▸ **Task item**
Using the listing below, report all lines holding the word "Concurrency".

▸ **Material to process**
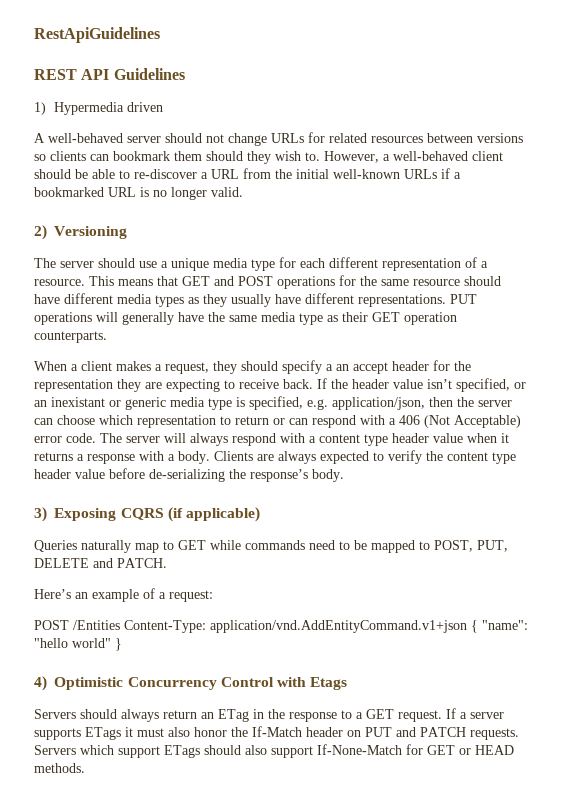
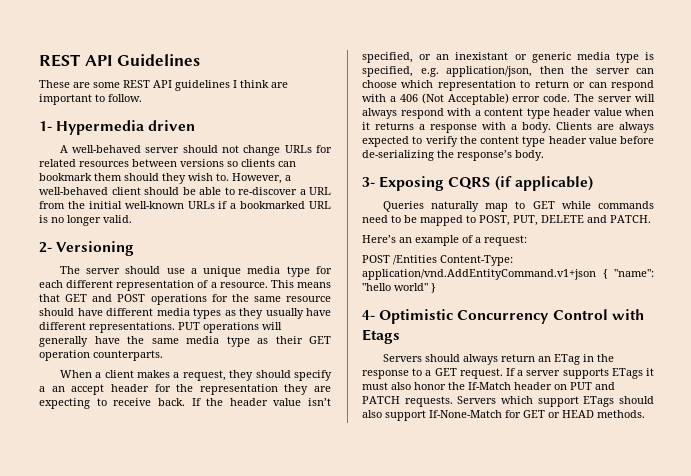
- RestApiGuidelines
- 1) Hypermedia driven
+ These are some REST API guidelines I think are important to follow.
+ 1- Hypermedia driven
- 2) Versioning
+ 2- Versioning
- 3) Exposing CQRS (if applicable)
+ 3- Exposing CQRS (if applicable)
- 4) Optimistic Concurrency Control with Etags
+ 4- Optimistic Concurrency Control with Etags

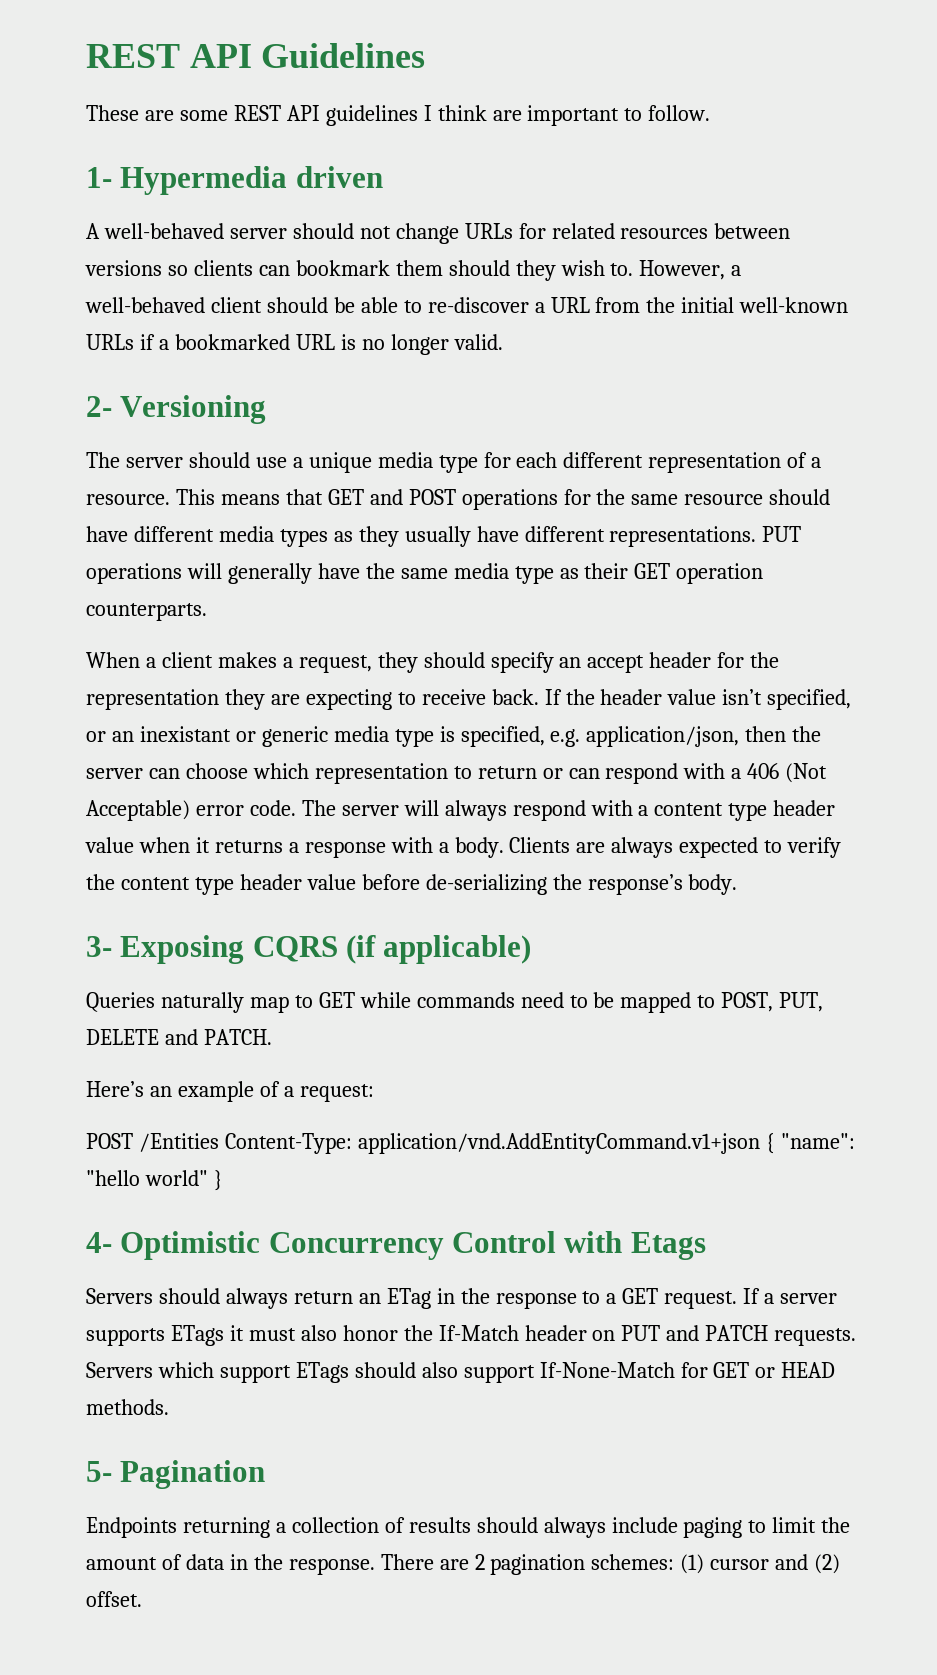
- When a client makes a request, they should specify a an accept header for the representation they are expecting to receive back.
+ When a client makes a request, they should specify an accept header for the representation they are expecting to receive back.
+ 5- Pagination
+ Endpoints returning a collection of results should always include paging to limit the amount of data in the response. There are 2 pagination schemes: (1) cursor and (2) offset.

▸ **Answer space**
- 4) Optimistic Concurrency Control with Etags
+ 4- Optimistic Concurrency Control with Etags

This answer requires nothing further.